A trending phrase for new products has been “ease of operation.” It’s not a purely marketing play. Pliant Technologies’ Tempest 2.4-GHz wireless intercom systems are now part of all 32 MLB stadiums’ infrastructure and will be part of all USFL matches next year, and Pliant VP, Global Sales, Gary Rosen noted that the amount of engineering required in new products has significantly increased: “Fewer workers today understand RF technology, so new products need to be much easier to use, right out of the box. That has put more emphasis on the engineering needed to develop them.”

In-Venue Sound

Live sound, whether in the concert hall or the sports venue, has mostly moved to the InfoComm Show, which took place in Las Vegas last June after being canceled in 2020 and 2021. (Only Meyer Sound had a demo room at the New York event last week.) But there was evidence that it remains relevant to an AES event that has become heavily focused on DIY recording, mixing, and mastering. Though eschewing a demo room, d&b audiotechnik, which has installed systems in London’s Wembley Stadium and Seattle’s T-Mobile Park, did have a spartan booth on the floor, and VP, Marketing, Americas, Marc Lopez said he expects immersive sound to add another dimension to live sports sound in more ways than one.

“Hi-res immersive-audio systems in arenas and stadiums can be leveraged for advertising and marketing applications in ways they never had been before,” he suggested, noting such features as localization that can call patrons’ attention to messages in venue like no other form of advertising has been able to. “It sounds kind of futuristic, I know, but that’s what shows like this are for: to look ahead and see what’s possible.”

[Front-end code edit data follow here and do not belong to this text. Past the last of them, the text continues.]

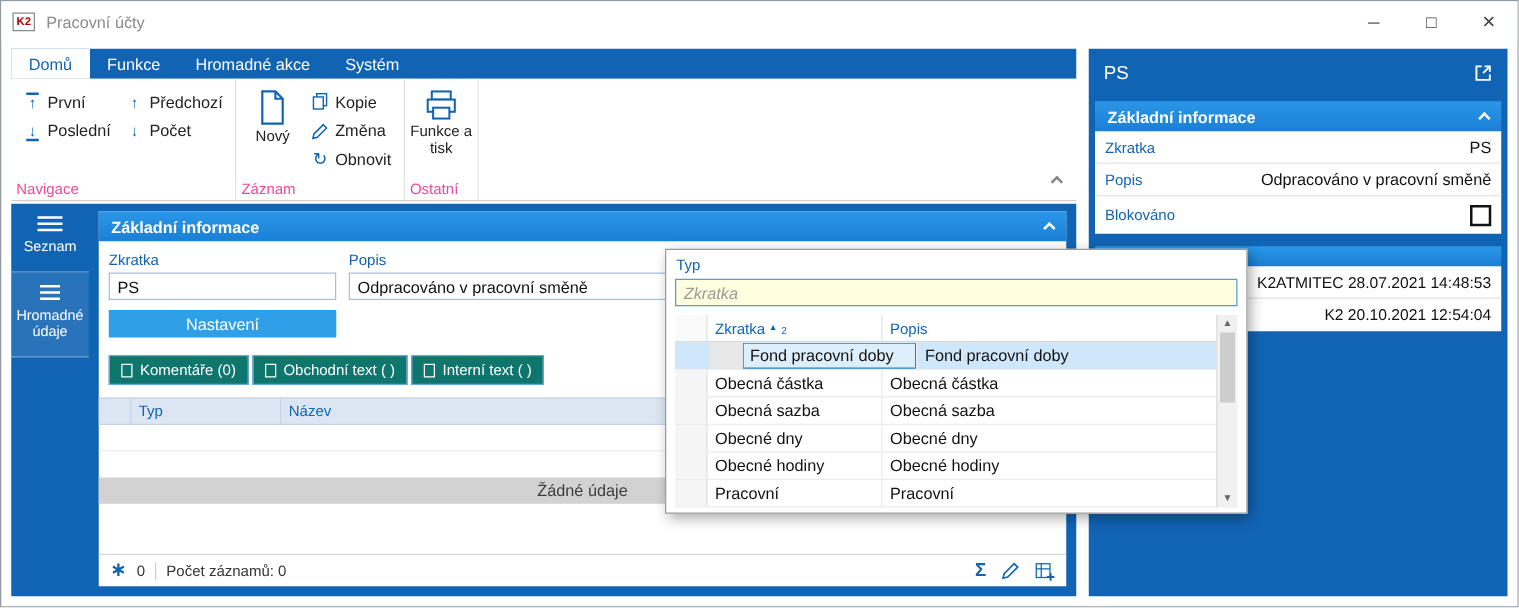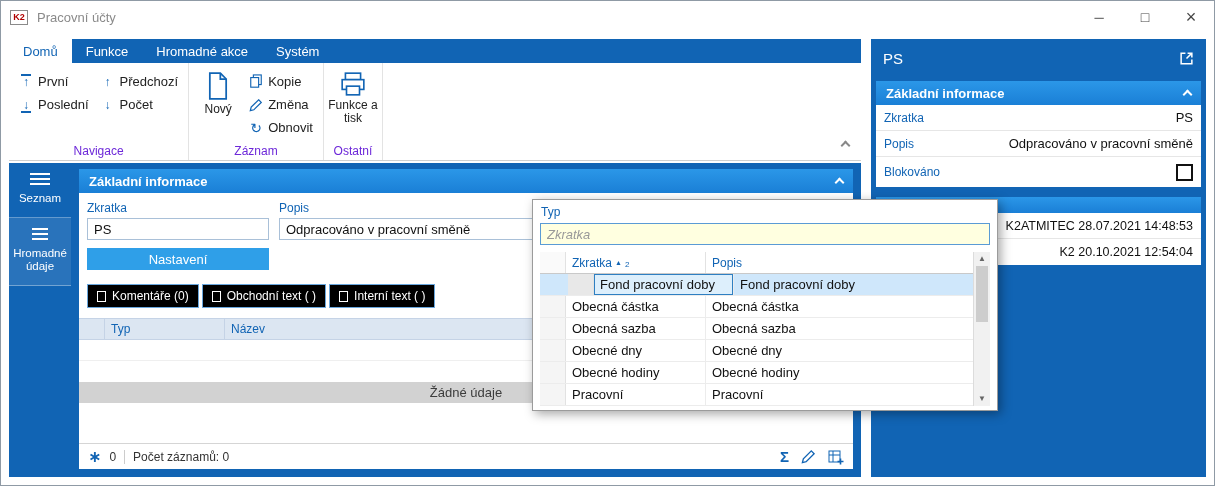--- a/index.html
+++ b/index.html
@@ -37,21 +37,21 @@
   .left-region { width:852px; display:flex; flex-direction:column; }
 
   
   .ribbon-tabs { height:24px; background:#1164b4; display:flex; flex:none; }
   .ribbon-tab { padding:0 14px; display:flex; align-items:center; color:#fff; font-size:13px; }
   .ribbon-tab.active { background:#fff; color:#1164b4; }
 
   .ribbon-body { height:98px; background:#fff; border-bottom:1px solid #d0d0d0; display:flex; position:relative; flex:none; }
   .ribbon-group { display:flex; flex-direction:column; border-right:1px solid #e3e3e3; padding:2px 4px 0; }
   .rg-content { flex:1; display:flex; align-items:flex-start; padding-top:5px; }
-  .rg-label { height:17px; text-align:center; color:#6d28d9; font-size:12px; line-height:17px; }
+  .rg-label { height:17px; text-align:left; color:#ec4899; font-size:12px; line-height:17px; }
   .ribbon-col { display:flex; flex-direction:column; }
   .small-item { height:23px; display:flex; align-items:center; gap:5px; padding:0 6px; font-size:13px; color:#222; }
   .nav-icon { width:14px; height:16px; position:relative; color:#1164b4; font-size:12px; line-height:16px; text-align:center; }
   .nav-icon .glyph { position:relative; z-index:1; }
   .nav-icon .bar { position:absolute; left:2px; right:2px; height:2px; background:#1164b4; }
   .nav-icon .bar.top { top:0; }
   .nav-icon .bar.bottom { bottom:0; }
   .refresh-glyph { color:#1164b4; font-size:14px; width:14px; text-align:center; }
   .big-btn { width:50px; display:flex; flex-direction:column; align-items:center; gap:3px; padding-top:2px; font-size:12px; color:#222; text-align:center; line-height:13px; }
   .ribbon-collapse { position:absolute; right:12px; bottom:8px; color:#888; }
@@ -76,21 +76,21 @@
 
   .mp-fields { display:flex; gap:10px; padding:8px 8px 0; }
   .field-col { display:flex; flex-direction:column; }
   .field-label { color:#1164b4; font-size:12px; margin-bottom:3px; }
   input.textfield { height:22px; border:1px solid #a9c0d8; padding:0 6px; font-size:13px; font-family:inherit; color:#111; background:#fff; }
   .col1 input { width:182px; }
   .col2 input { width:256px; }
   .btn-settings { margin-top:8px; width:182px; height:22px; background:#2f9fe8; border:none; color:#fff; font-size:13px; font-family:inherit; }
 
   .mp-tabs { display:flex; gap:3px; padding:14px 8px 0; }
-  .main-tab { background:#000000; border:1px solid #6aa7dd; color:#fff; height:24px; display:flex; align-items:center; gap:6px; padding:0 9px; font-size:12px; }
+  .main-tab { background:#0f766e; border:1px solid #6aa7dd; color:#fff; height:24px; display:flex; align-items:center; gap:6px; padding:0 9px; font-size:12px; }
   .tab-icon { width:9px; height:11px; border:1px solid #fff; background:transparent; flex:none; }
 
   .mp-table { margin-top:10px; display:flex; flex-direction:column; flex:1; min-height:0; }
   .mt-header { height:22px; background:#dce6f2; display:flex; border-top:1px solid #c5d3e6; border-bottom:1px solid #c5d3e6; flex:none; }
   .mt-sel { width:26px; border-right:1px solid #c5d3e6; }
   .mt-col-typ { width:120px; border-right:1px solid #c5d3e6; color:#1164b4; font-size:12px; display:flex; align-items:center; padding-left:6px; }
   .mt-col-nazev { flex:1; color:#1164b4; font-size:12px; display:flex; align-items:center; padding-left:6px; }
   .mt-empty-row { height:21px; border-bottom:1px solid #efefef; }
   .mt-nodata { height:21px; margin-top:21px; background:#d2d2d2; color:#3c3c3c; font-size:13px; display:flex; align-items:center; justify-content:center; }
 

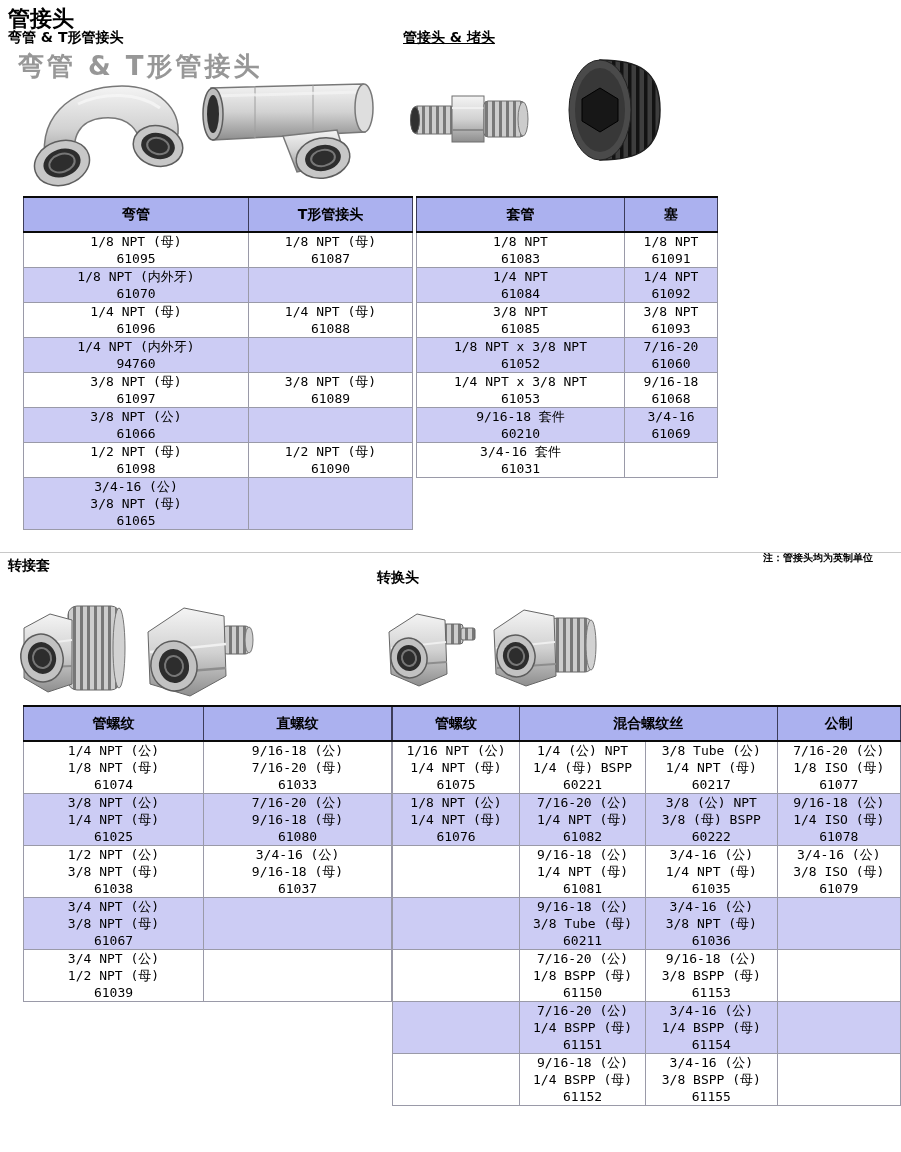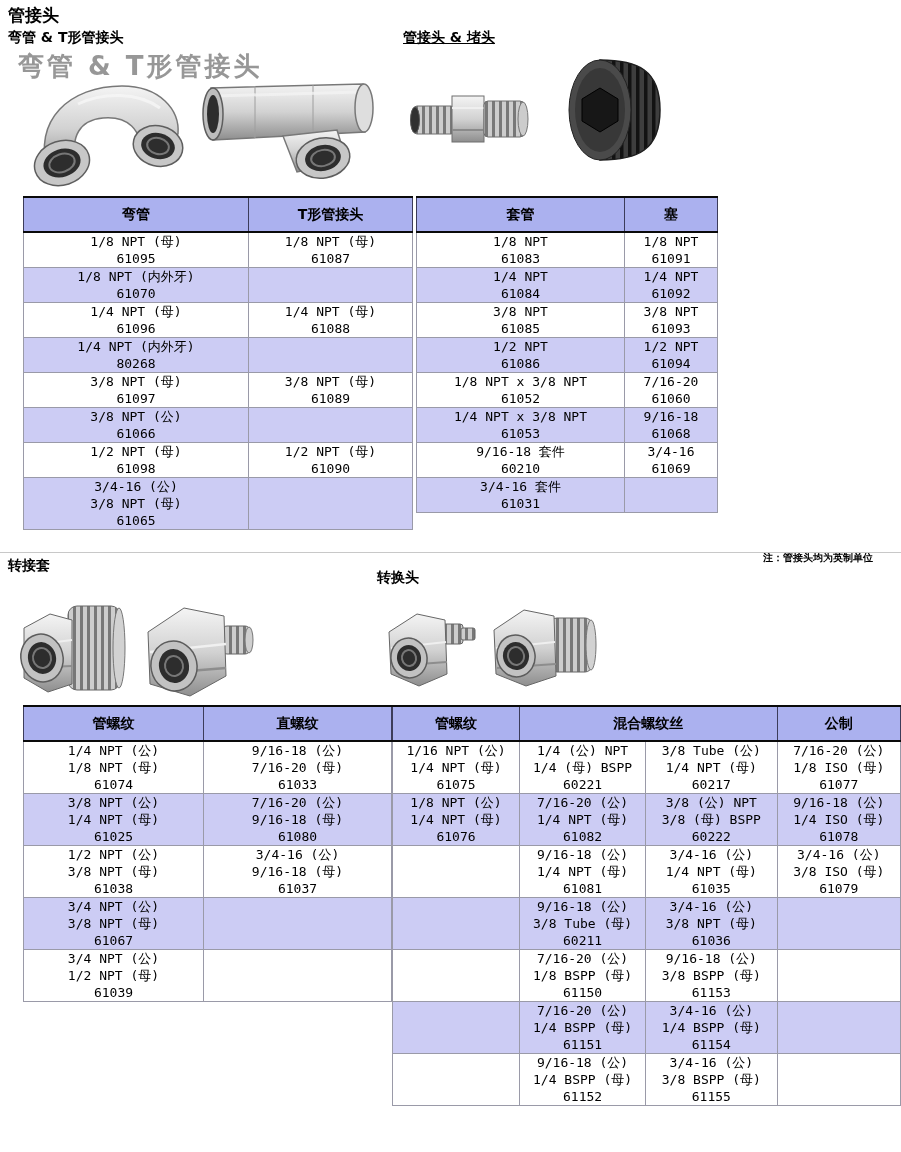--- a/index.html
+++ b/index.html
@@ -2,21 +2,21 @@
 <html style="--header-bg: #abb1ef; --alt-bg: #ccccf4; --watermark: #979797;"><head>
 <meta charset="utf-8">
 <style>
   html,body { margin:0; padding:0; }
   body {
     width:901px; height:1152px; position:relative; background:#ffffff;
     font-family:"DejaVu Sans", sans-serif; color:#000;
     overflow:hidden;
   }
   .abs { position:absolute; }
-  .h-title { font-size:17px; font-weight:bold; }
+  .h-title { font-size:22px; font-weight:bold; }
   .h-sub   { font-size:14px; font-weight:bold; }
   .watermark {
     font-size:26px; font-weight:bold; color:var(--watermark,#979797);
     letter-spacing:3px; white-space:nowrap;
   }
   .note { font-size:10px; font-weight:bold;margin-top:24px; }
   .divider { height:1px; background:#c8c8c8; width:901px; left:0; }
 
   .tbl table { border-collapse:collapse; table-layout:fixed; border:1px solid #6e6e7e;margin-left:16px; }
   .tbl th {
@@ -144,21 +144,21 @@
             <div>61096</div>
           </td>
           <td>
             <div>1/4 NPT (母)</div>
             <div>61088</div>
           </td>
         </tr>
         <tr>
           <td>
             <div>1/4 NPT (内外牙)</div>
-            <div>80268</div>
+            <div>94760</div>
           </td>
           <td></td>
         </tr>
         <tr>
           <td>
             <div>3/8 NPT (母)</div>
             <div>61097</div>
           </td>
           <td>
             <div>3/8 NPT (母)</div>
@@ -227,30 +227,20 @@
           </td>
         </tr>
         <tr>
           <td>
             <div>3/8 NPT</div>
             <div>61085</div>
           </td>
           <td>
             <div>3/8 NPT</div>
             <div>61093</div>
-          </td>
-        </tr>
-        <tr>
-          <td>
-            <div>1/2 NPT</div>
-            <div>61086</div>
-          </td>
-          <td>
-            <div>1/2 NPT</div>
-            <div>61094</div>
           </td>
         </tr>
         <tr>
           <td>
             <div>1/8 NPT x 3/8 NPT</div>
             <div>61052</div>
           </td>
           <td>
             <div>7/16-20</div>
             <div>61060</div>

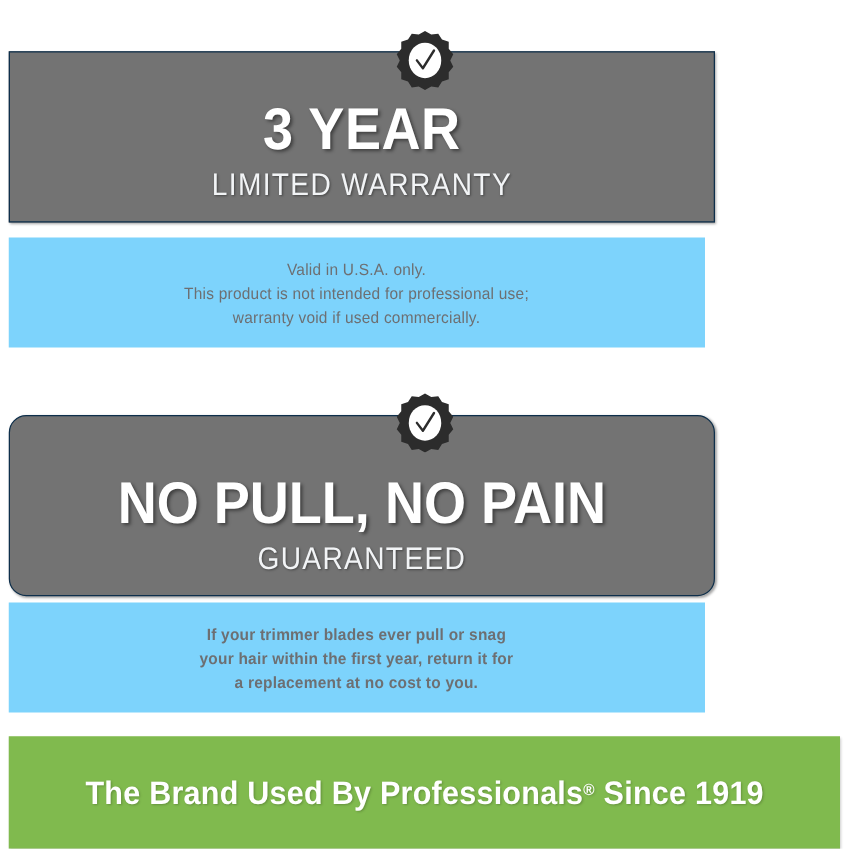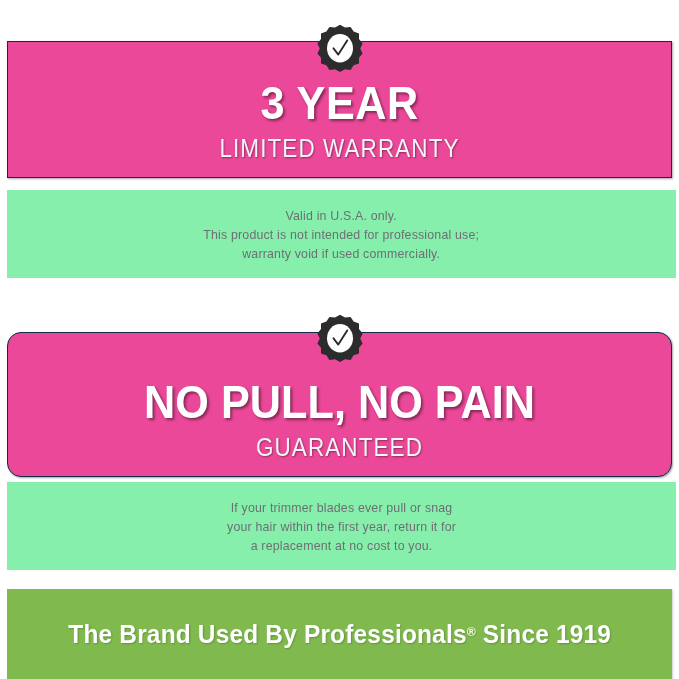--- a/index.html
+++ b/index.html
@@ -24,22 +24,22 @@
   
   .panel-group {
     position: absolute;
     left: 0;
     width: 679px;
   }
 
   .banner {
     position: absolute;
     left: 7px;
-    width: 665px;
-    background: #ec4899;
+    width: 565px;
+    background: #737373;
     border: 1px solid #0e2f4b;
     box-sizing: border-box;
     box-shadow: 1px 1px 2px rgba(0,0,0,0.35);
     display: flex;
     flex-direction: column;
     align-items: center;
     justify-content: flex-end;
   }
 
   .banner-inner {
@@ -84,22 +84,22 @@
     width: 48px;
     height: 48px;
     z-index: 5;
   }
   .seal svg { display: block; width: 48px; height: 48px; }
 
   
   .caption {
     position: absolute;
     left: 7px;
-    width: 669px;
-    background: #86efac;
+    width: 557px;
+    background: #7dd3fc;
     box-sizing: border-box;
     display: flex;
     align-items: center;
     justify-content: center;
   }
   .caption p {
     margin: 0;
     text-align: center;
     color: #6d6f72;
     font-family: "Liberation Sans", sans-serif;
@@ -196,21 +196,21 @@
       </svg>
     </div>
 
     <div class="banner" style="top:332px; height:145px;border-radius:14px;">
       <div class="banner-inner">
         <div class="headline h-pull">NO PULL, NO PAIN</div>
         <div class="subline">GUARANTEED</div>
       </div>
     </div>
 
-    <div class="caption" style="top:482px; height:88px;">
+    <div class="caption" style="top:482px; height:88px;font-weight:bold;">
       <p>
         <span>If your trimmer blades ever pull or snag</span><br>
         <span>your hair within the first year, return it for</span><br>
         <span>a replacement at no cost to you.</span>
       </p>
     </div>
   </div>
 
   <div class="footer-bar">
     <p class="footer-text"><span>The Brand Used By Professionals</span><span class="reg">®</span><span> Since 1919</span></p>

This expo was the fifth NAB Show New York after it was rebranded in 2015, after NAB acquired Content & Communications World (CCW) show. After the 2020 event was canceled, the 2021 event was held virtually. No official announcement had been made at press time, but the combined NAB/AES Show New York is expected to take place in October 2023, again at the Javits Center.

On Nov. 28, AES announced the final attendance tally: 16,500-plus.